▶ WHAT THE EXERCISE ASKS
Only the pictures are to be dropped, and the rest of the data should be copied exactly.

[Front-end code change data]
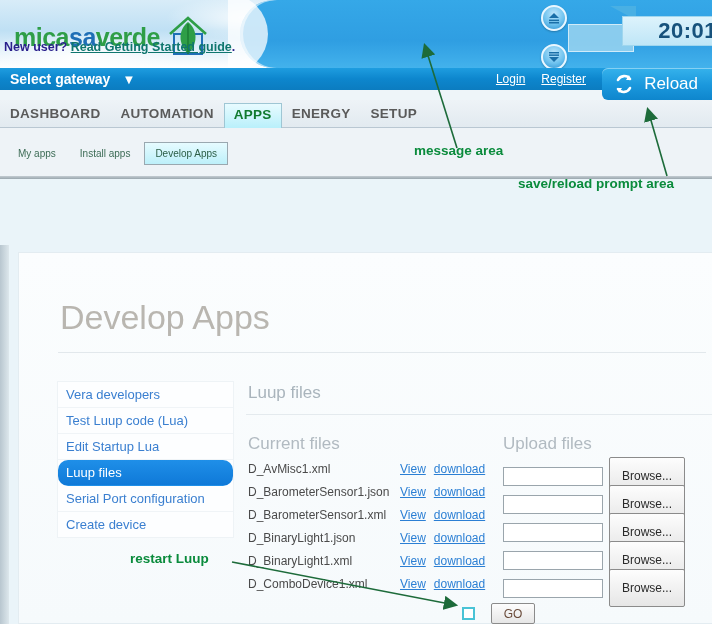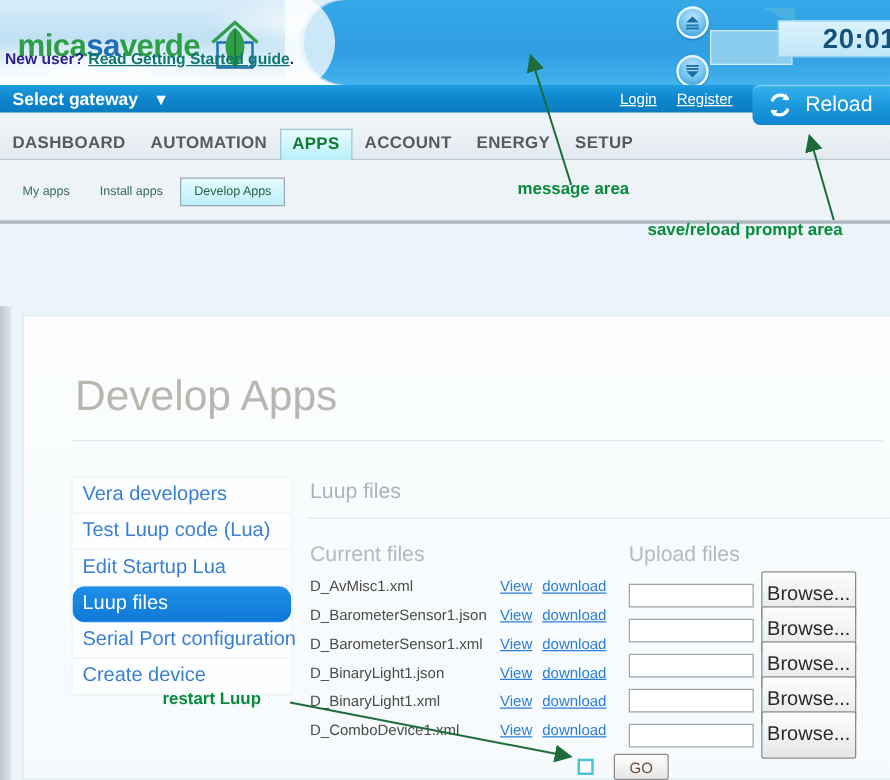--- a/index.html
+++ b/index.html
@@ -312,7 +312,6 @@
     <div class="nav-item">DASHBOARD</div>
     <div class="nav-item">AUTOMATION</div>
     <div class="nav-item active">APPS</div>
-    <div class="nav-item">ACCOUNT</div>
     <div class="nav-item">ENERGY</div>
     <div class="nav-item">SETUP</div>
   </div>

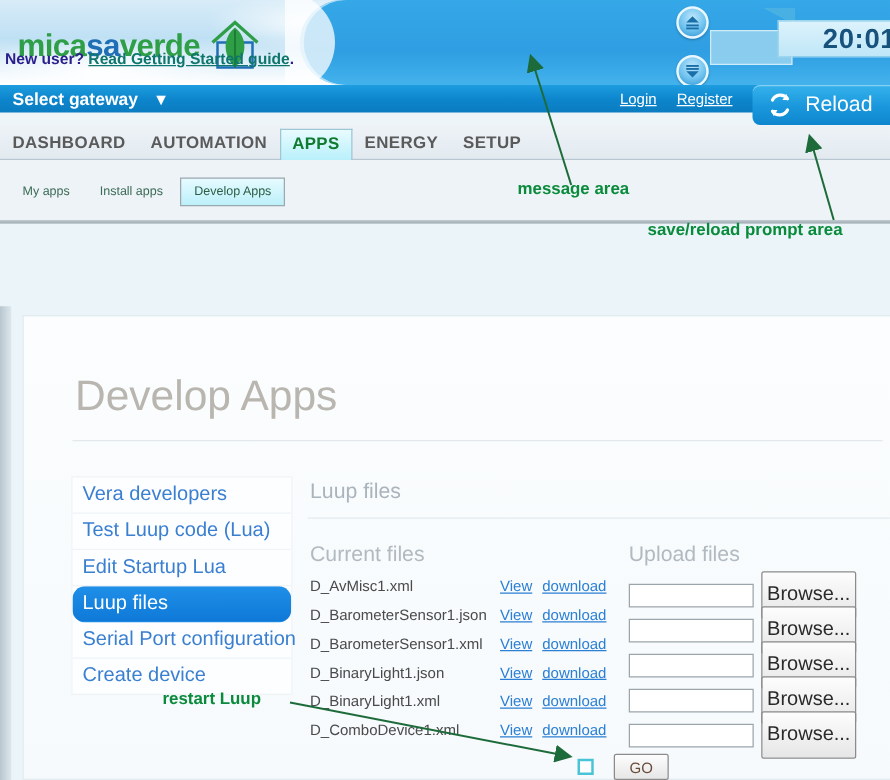--- a/index.html
+++ b/index.html
@@ -173,7 +173,7 @@
     background:#fdfeff; border:1px solid #eef3f6;
   }
   .side-item {
-    font-size: 16px; color:#3a7fd0; padding: 5px 8px; cursor:pointer;
+    font-size: 13px; color:#3a7fd0; padding: 5px 8px; cursor:pointer;
     border-bottom: 1px solid #f0f4f7; white-space: nowrap;
   }
   .side-item:last-child { border-bottom: none; }

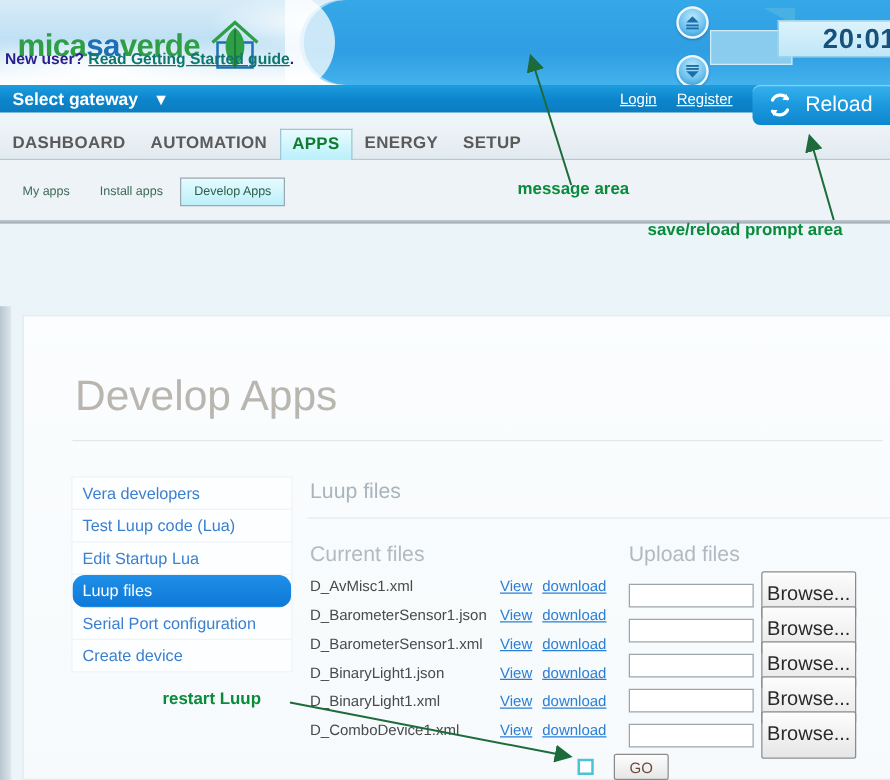--- a/index.html
+++ b/index.html
@@ -215,7 +215,7 @@
     width: 76px; height: 38px;
     background: linear-gradient(180deg,#fdfdfd 0%, #e6e6e6 100%);
     border: 1px solid #8b8b8b; border-radius: 2px;
-    font-size: 16px; color:#2a2a2a; cursor:pointer;
+    font-size: 12px; color:#2a2a2a; cursor:pointer;
     font-family:"Liberation Sans", sans-serif;
   }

▶ ANSWER FOR THIS EXERCISE
--- a/index.html
+++ b/index.html
@@ -312,7 +312,6 @@
     <div class="nav-item">DASHBOARD</div>
     <div class="nav-item">AUTOMATION</div>
     <div class="nav-item active">APPS</div>
-    <div class="nav-item">ACCOUNT</div>
     <div class="nav-item">ENERGY</div>
     <div class="nav-item">SETUP</div>
   </div>

--- a/index.html
+++ b/index.html
@@ -173,7 +173,7 @@
     background:#fdfeff; border:1px solid #eef3f6;
   }
   .side-item {
-    font-size: 16px; color:#3a7fd0; padding: 5px 8px; cursor:pointer;
+    font-size: 13px; color:#3a7fd0; padding: 5px 8px; cursor:pointer;
     border-bottom: 1px solid #f0f4f7; white-space: nowrap;
   }
   .side-item:last-child { border-bottom: none; }

--- a/index.html
+++ b/index.html
@@ -215,7 +215,7 @@
     width: 76px; height: 38px;
     background: linear-gradient(180deg,#fdfdfd 0%, #e6e6e6 100%);
     border: 1px solid #8b8b8b; border-radius: 2px;
-    font-size: 16px; color:#2a2a2a; cursor:pointer;
+    font-size: 12px; color:#2a2a2a; cursor:pointer;
     font-family:"Liberation Sans", sans-serif;
   }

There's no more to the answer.